Two independent orthopedic surgeons reviewed the MRI pictures and evaluated visually the size and intensity of the BME located in the femoral head. The therapeutic scheme was adjusted to that used for Raynaud's disease in accordance with the pathophysiological hypothesis that BME reflects a disturbance of microcirculation. The therapy comprised a series of five infusions with 20 to 50 μg iloprost on 5 consecutive days each. The drug was administered in 500 ml of sodium chloride solution over 6 h using a drop counter. The daily overall dose of 50 μg was reduced to 20 μg, when we observed frequent side effect. It achieves a dramatic reduction in the frequency and severity of side effects. In cases of major subjective side effects (headache, nausea, flushes), the drugs were discontinued but patient was not excluded from the study. Flow rate was adjusted to side effects, but there was no adjustment for body mass. Symptoms were treated with antiemetic or analgesic drugs.

Weight bearing was reduced by crutches for up to 3 weeks, depending on the severity of symptoms. There was no other special mobilization protocol provided. Pain at rest as well as under stress was assessed with a semi quantitative scale from 0 (no pain) to 5 (unbearable pain) before and 4 months after therapy. Pain categories were calculated as mean values (mean ± SD), and their changes at follow-up were analyzed with the Wilcoxon test.

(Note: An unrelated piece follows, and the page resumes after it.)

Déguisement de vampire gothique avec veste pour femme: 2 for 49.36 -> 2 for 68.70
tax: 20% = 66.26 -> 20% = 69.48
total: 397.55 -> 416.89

MRI investigations were done before and repeated 4 months after therapy. All patients suffered from severe pain during mechanical loading, and 21 of them also had pain at rest or at night for a mean of 14 weeks (range: 6 to 40 weeks).

Two independent orthopedic surgeons reviewed the MRI pictures and evaluated the size and intensity of the BME located in the femoral head. Changes in BME size were recorded semiquantitatively on a scale from −3 (severe deterioration) to +3 (complete recovery).

RESULTS

The patients were divided into two dosage subgroups: 9 patients received 50 μg iloprost, and 18 patients 20 μg. Side effects during infusion therapy were seen in 9 patients, i.e., 6 cases of mild headache, 2 cases of mild nausea, and 1 case of flushes. These side effects disappeared within 15 min after the end of infusion.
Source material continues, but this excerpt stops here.